Elkommos, Samia; Martin-Lopez, David; Koreki, Akihiro; Jolliffe, Claire; Kandasamy, Rohan; Mula, Marco; Critchley, Hugo D; Edwards, Mark J; Garfinkel, Sarah; Richardson, Mark P; Yogarajah, Mahinda.
  • Elkommos S; School of Neuroscience, King's College London Institute of Psychiatry Psychology and Neuroscience, London, UK.
  • Martin-Lopez D; Epilepsy Group, St George's Hospital Atkinson Morley Regional Neuroscience Centre, London, UK.
  • Koreki A; Clinical Neurophysiology, St George's Hospital Atkinson Morley Regional Neuroscience Centre, London, UK.
  • Jolliffe C; Psychiatry, National Hospital Organisation Shimofusa Psychiatric Medical Center, Chiba, Japan.
  • Kandasamy R; Neuroscience Research Centre, St George's University of London, London, UK.
  • Mula M; Clinical Neurophysiology, St George's Hospital Atkinson Morley Regional Neuroscience Centre, London, UK.
  • Critchley HD; Clinical Neurophysiology, National Hospital for Neurology and Neurosurgery, London, UK.
  • Edwards MJ; Department of Clinical and Experimental Epilepsy, University College London, London, UK.
  • Garfinkel S; Epilepsy Group, St George's Hospital Atkinson Morley Regional Neuroscience Centre, London, UK.
  • Richardson MP; Institute of Medical and Biomedical Education, St George's University of London, London, UK.
  • Yogarajah M; Neuroscience, Brighton and Sussex Medical School, Brighton, UK.
J Neurol Neurosurg Psychiatry ; 94(9): 769-775, 2023 09.
Article en En | MEDLINE | ID: mdl-37230745
ABSTRACT

BACKGROUND:

Patients with functional seizures (FS) can experience dissociation (depersonalisation) before their seizures. Depersonalisation reflects disembodiment, which may be related to changes in interoceptive processing. The heartbeat-evoked potential (HEP) is an electroencephalogram (EEG) marker of interoceptive processing.

AIM:

To assess whether alterations in interoceptive processing indexed by HEP occur prior to FS and compare this with epileptic seizures (ES).

METHODS:

HEP amplitudes were calculated from EEG during video-EEG monitoring in 25 patients with FS and 19 patients with ES, and were compared between interictal and preictal states. HEP amplitude difference was calculated as preictal HEP amplitude minus interictal HEP amplitude.

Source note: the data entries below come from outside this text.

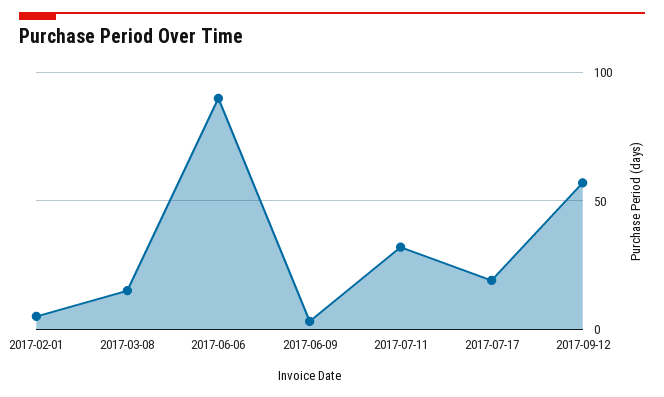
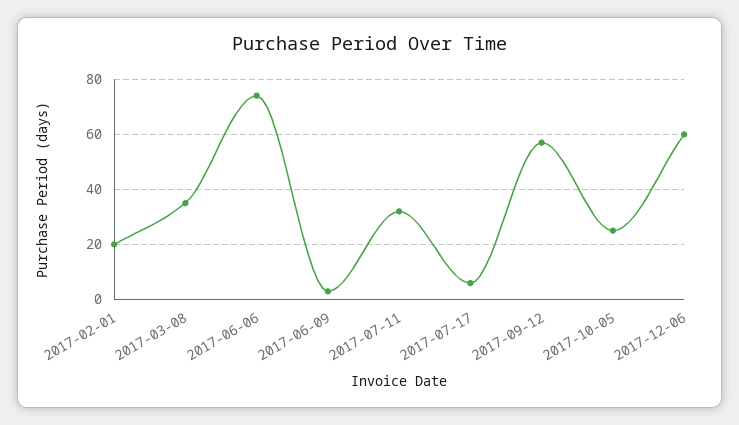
2017-02-01: 5 -> 20
2017-03-08: 15 -> 35
2017-06-06: 90 -> 75
2017-07-17: 20 -> 5
2017-10-05: none -> 25
2017-12-06: none -> 60

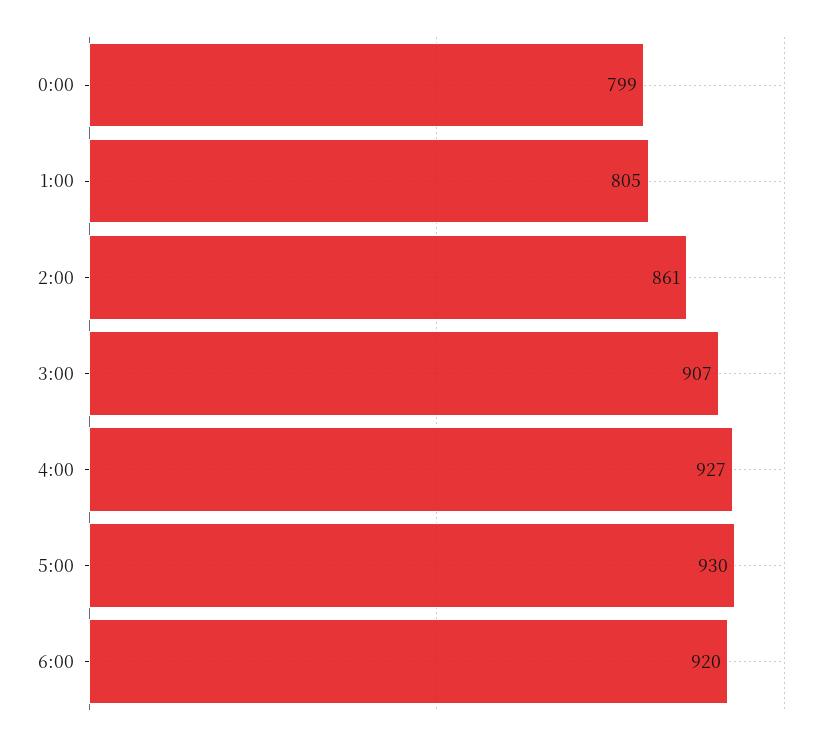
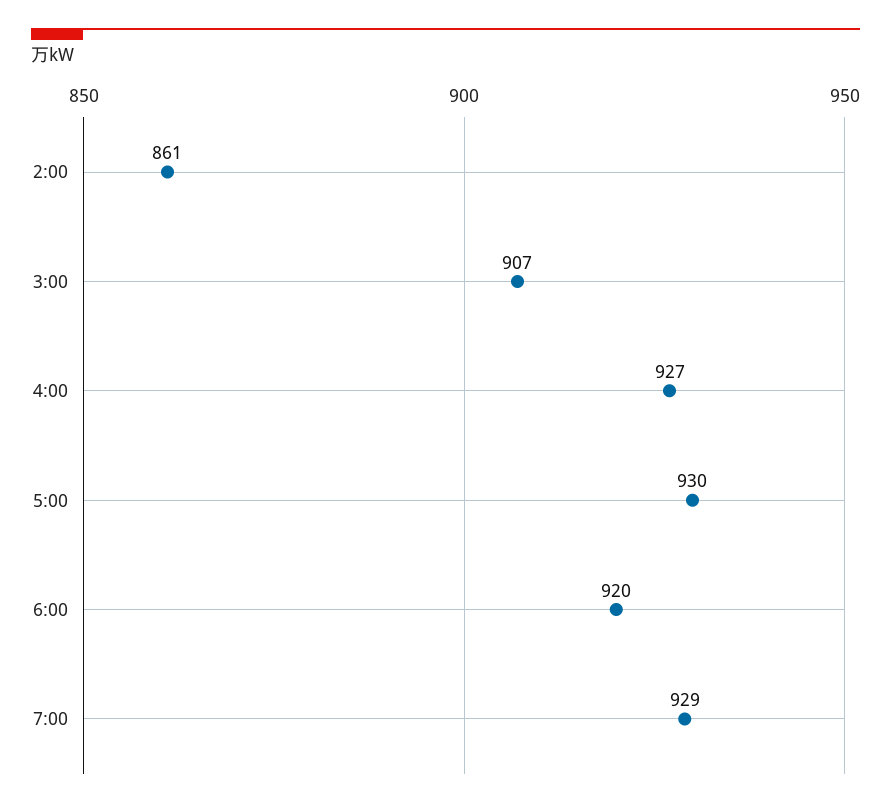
0:00: 799 -> none
1:00: 805 -> none
7:00: none -> 929

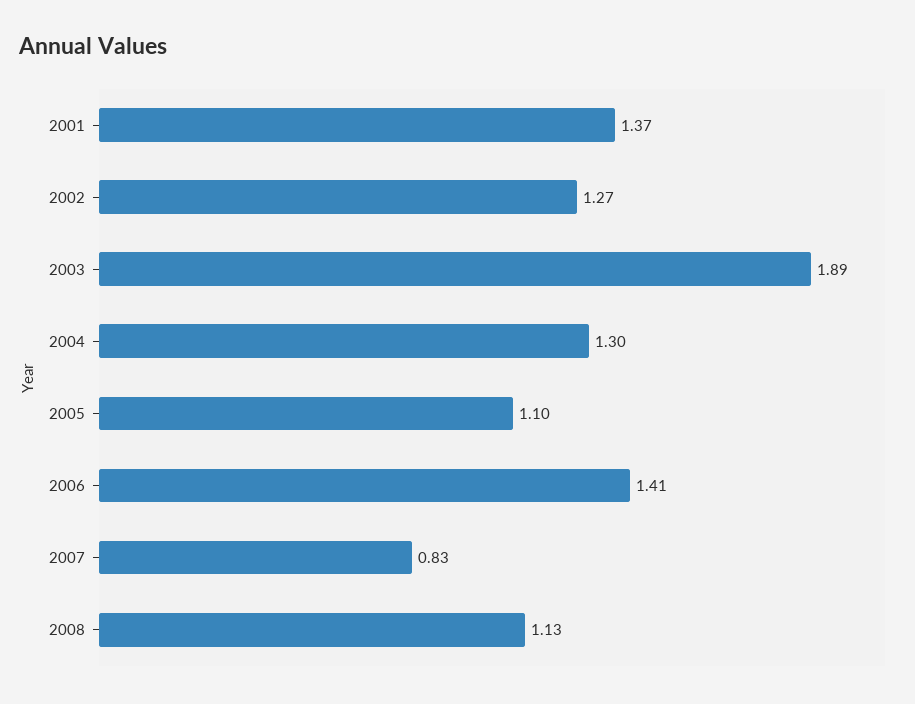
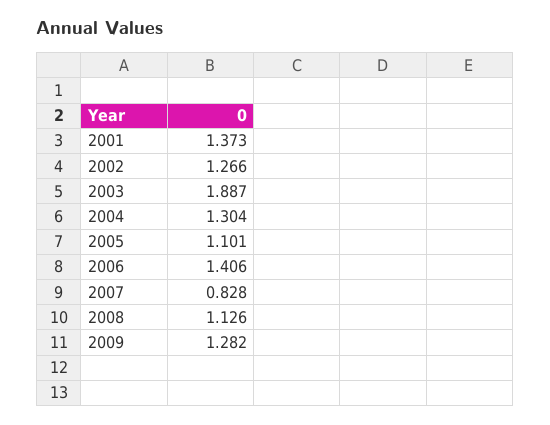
2009: none -> 1.282

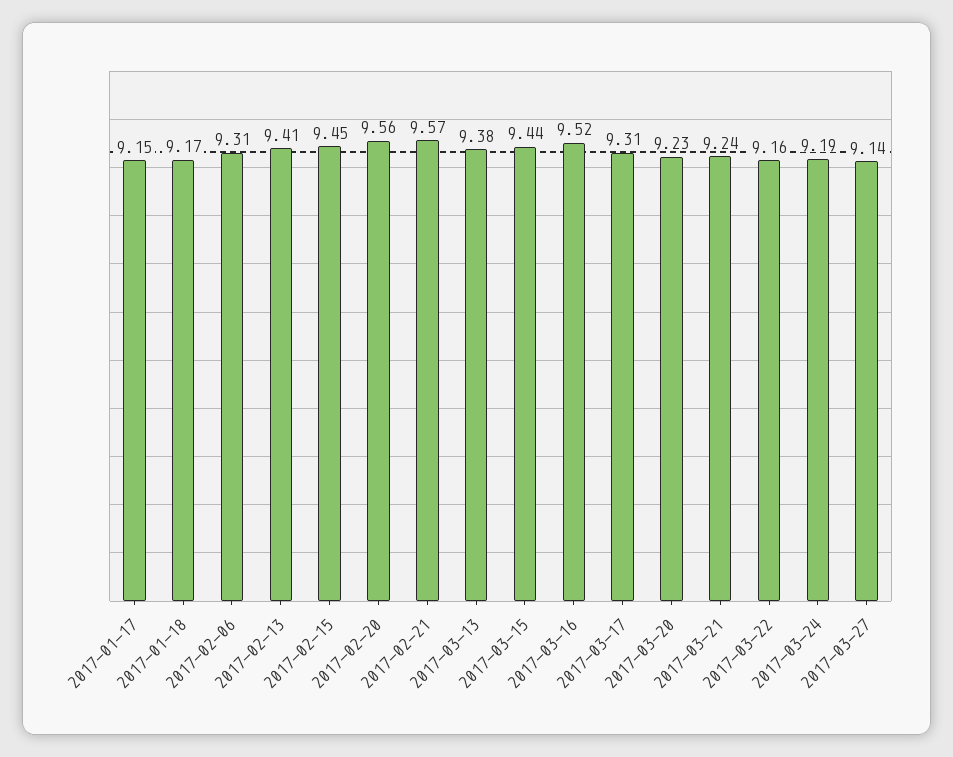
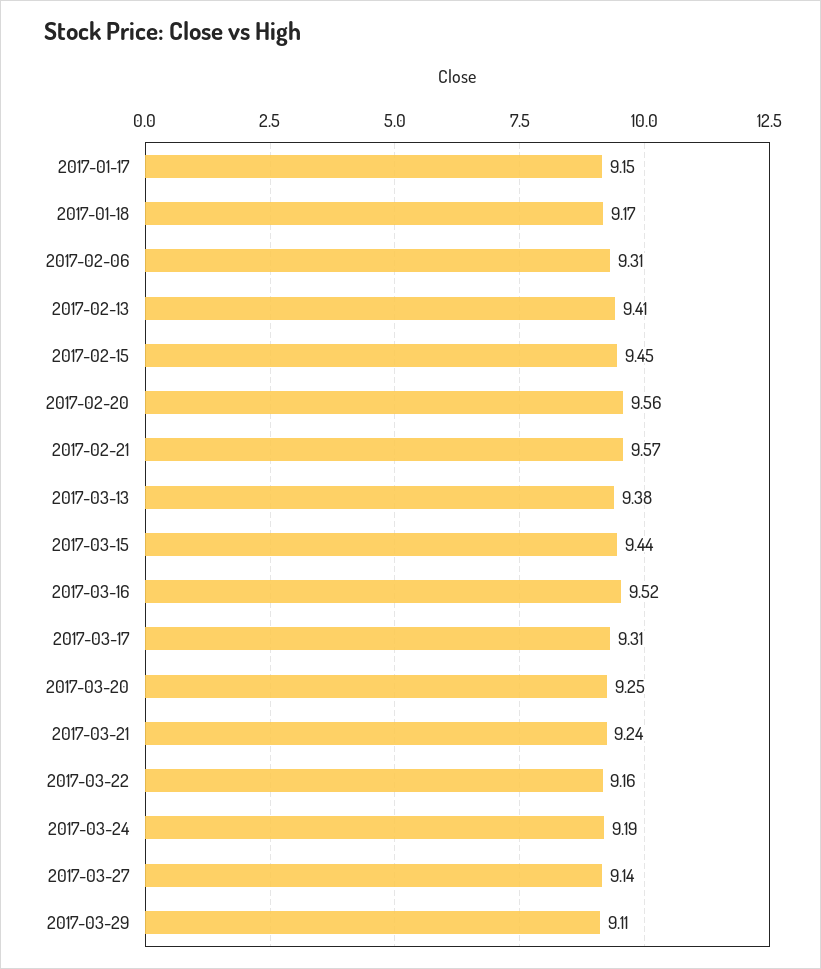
2017-03-20: 9.23 -> 9.25
2017-03-29: none -> 9.11

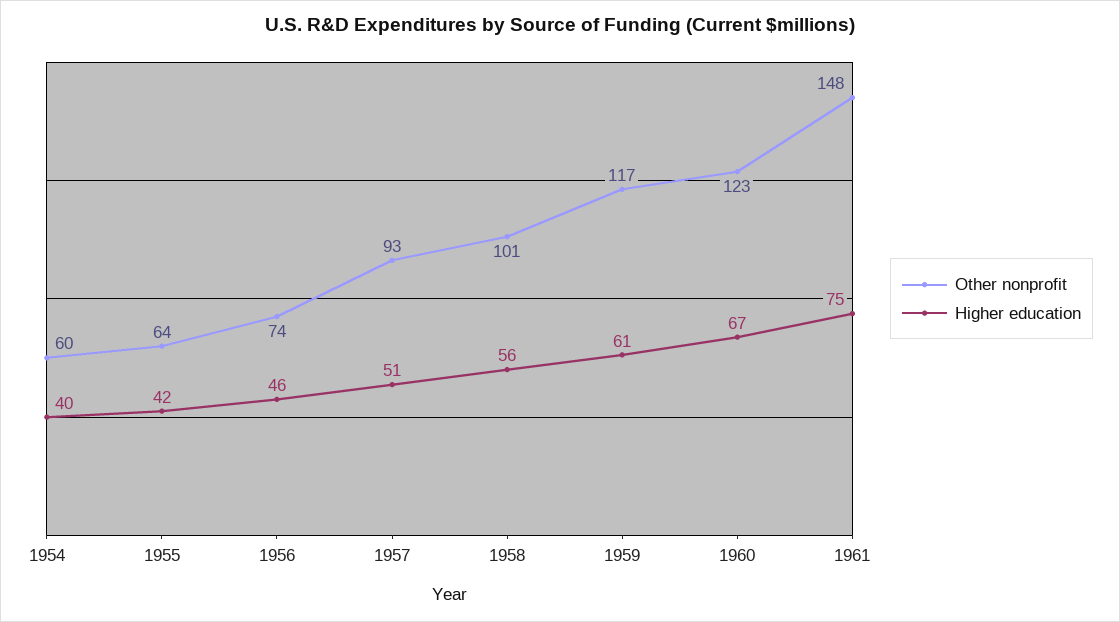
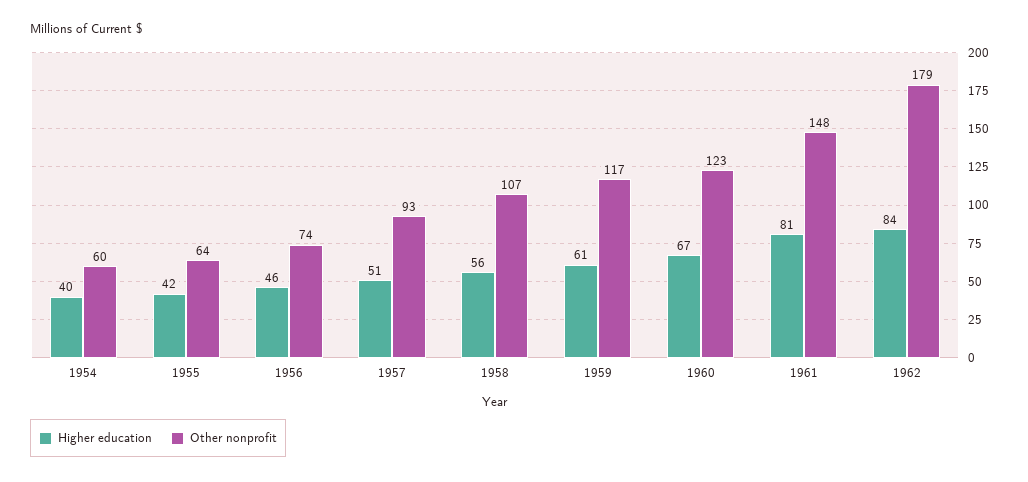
Other nonprofit, 1958: 101 -> 107
Higher education, 1961: 75 -> 81
Higher education, 1962: none -> 84
Other nonprofit, 1962: none -> 179

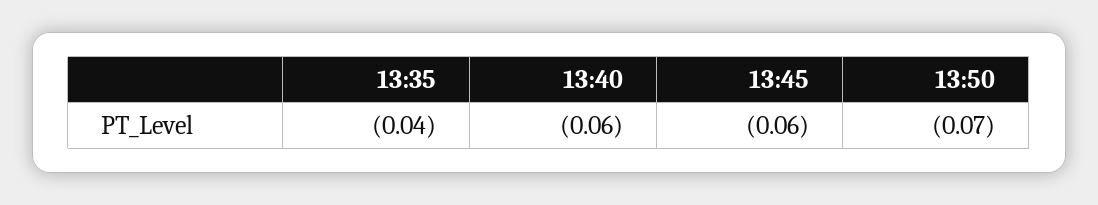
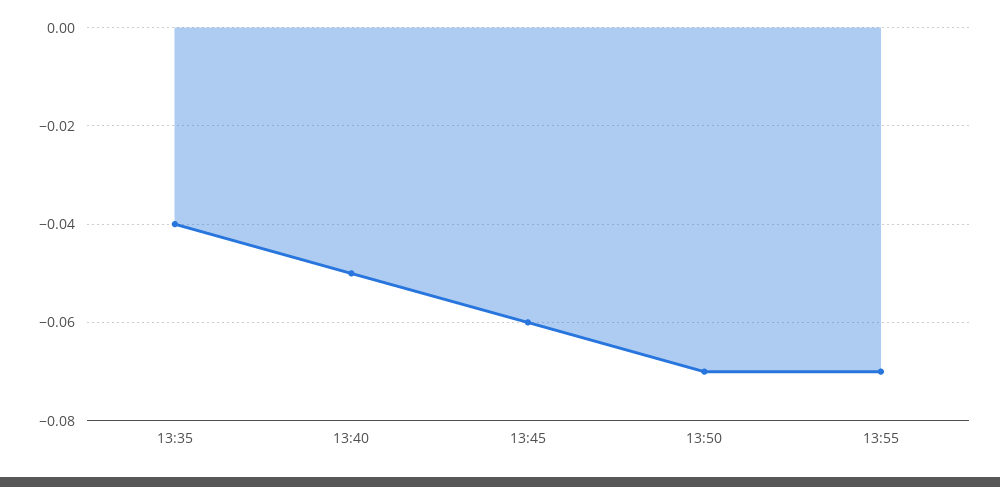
13:40: -0.06 -> -0.05
13:55: none -> -0.07

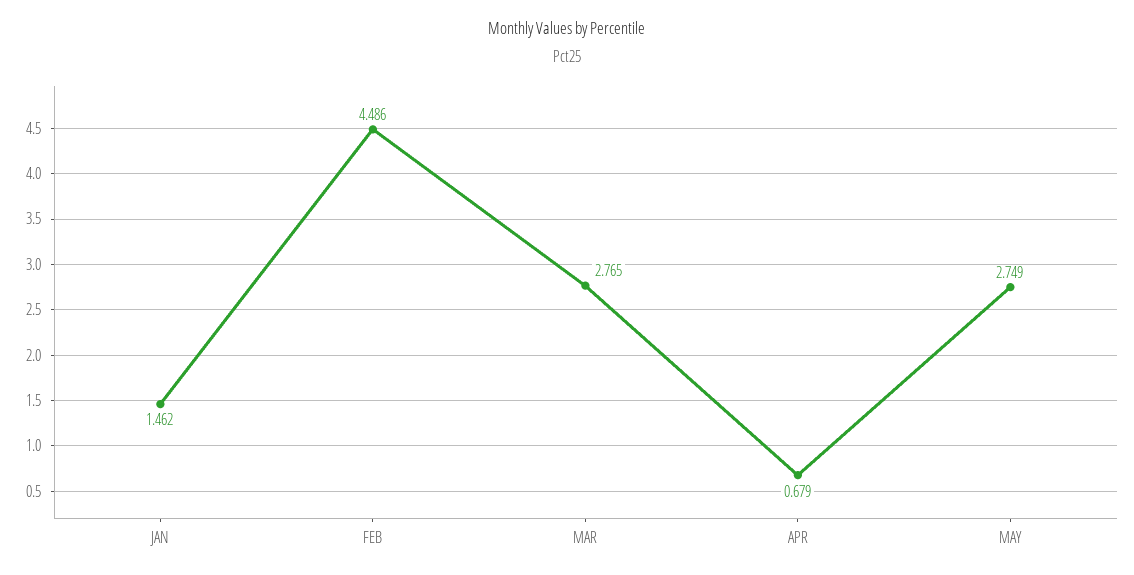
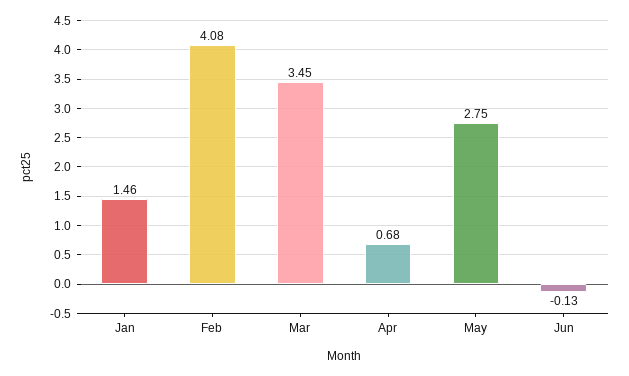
FEB: 4.486 -> 4.08
MAR: 2.765 -> 3.45
Jun: none -> -0.13

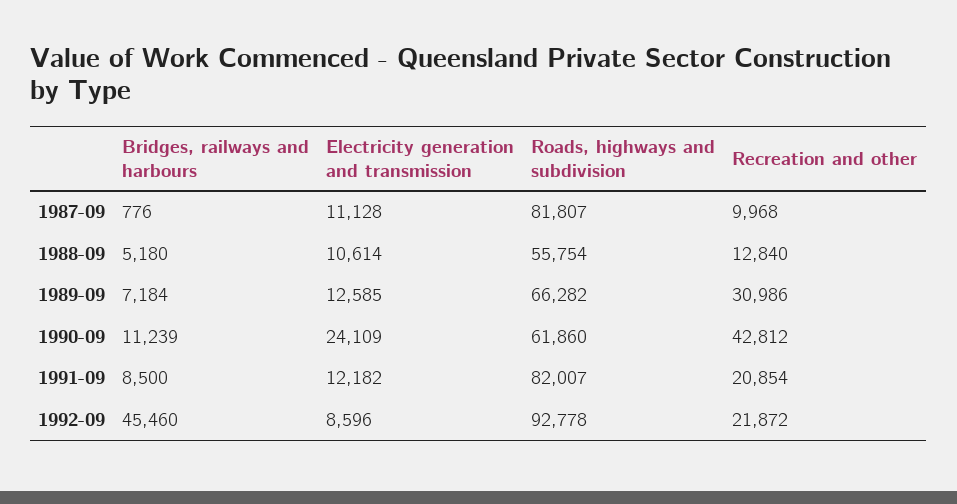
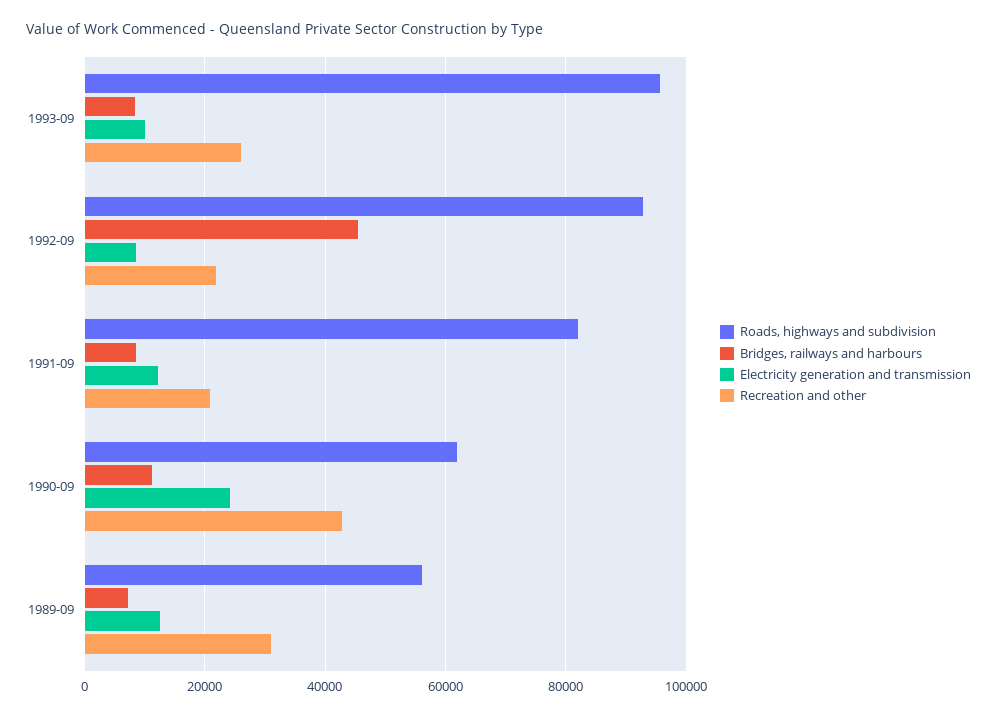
Bridges, railways and harbours, 1987-09: 776 -> none
Electricity generation and transmission, 1987-09: 11128 -> none
Roads, highways and subdivision, 1987-09: 81807 -> none
Recreation and other, 1987-09: 9968 -> none
Bridges, railways and harbours, 1988-09: 5180 -> none
Electricity generation and transmission, 1988-09: 10614 -> none
Roads, highways and subdivision, 1988-09: 55754 -> none
Recreation and other, 1988-09: 12840 -> none
Roads, highways and subdivision, 1989-09: 66282 -> 56000
Roads, highways and subdivision, 1993-09: none -> 96000
Bridges, railways and harbours, 1993-09: none -> 8000
Electricity generation and transmission, 1993-09: none -> 10000
Recreation and other, 1993-09: none -> 26000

A receiver operating characteristic (ROC) curve analysis was used to evaluate the diagnostic performance of HEP amplitude difference in discriminating FS from ES.

RESULTS:

The FS group demonstrated a significant reduction in HEP amplitude between interictal and preictal states at F8 (effect size rB=0.612, false discovery rate (FDR)-corrected q=0.030) and C4 (rB=0.600, FDR-corrected q=0.035). No differences in HEP amplitude were found between states in the ES group. Between diagnostic groups, HEP amplitude difference differed between the FS and ES groups at F8 (rB=0.423, FDR-corrected q=0.085) and C4 (rB=0.457, FDR-corrected q=0.085). Using HEP amplitude difference at frontal and central electrodes plus sex, we found that the ROC curve demonstrated an area under the curve of 0.893, with sensitivity=0.840 and specificity=0.842.

CONCLUSION:

Our data support the notion that aberrant interoception occurs prior to FS. Changes in HEP amplitude may reflect a neurophysiological biomarker of FS and may have diagnostic utility in differentiating FS and ES.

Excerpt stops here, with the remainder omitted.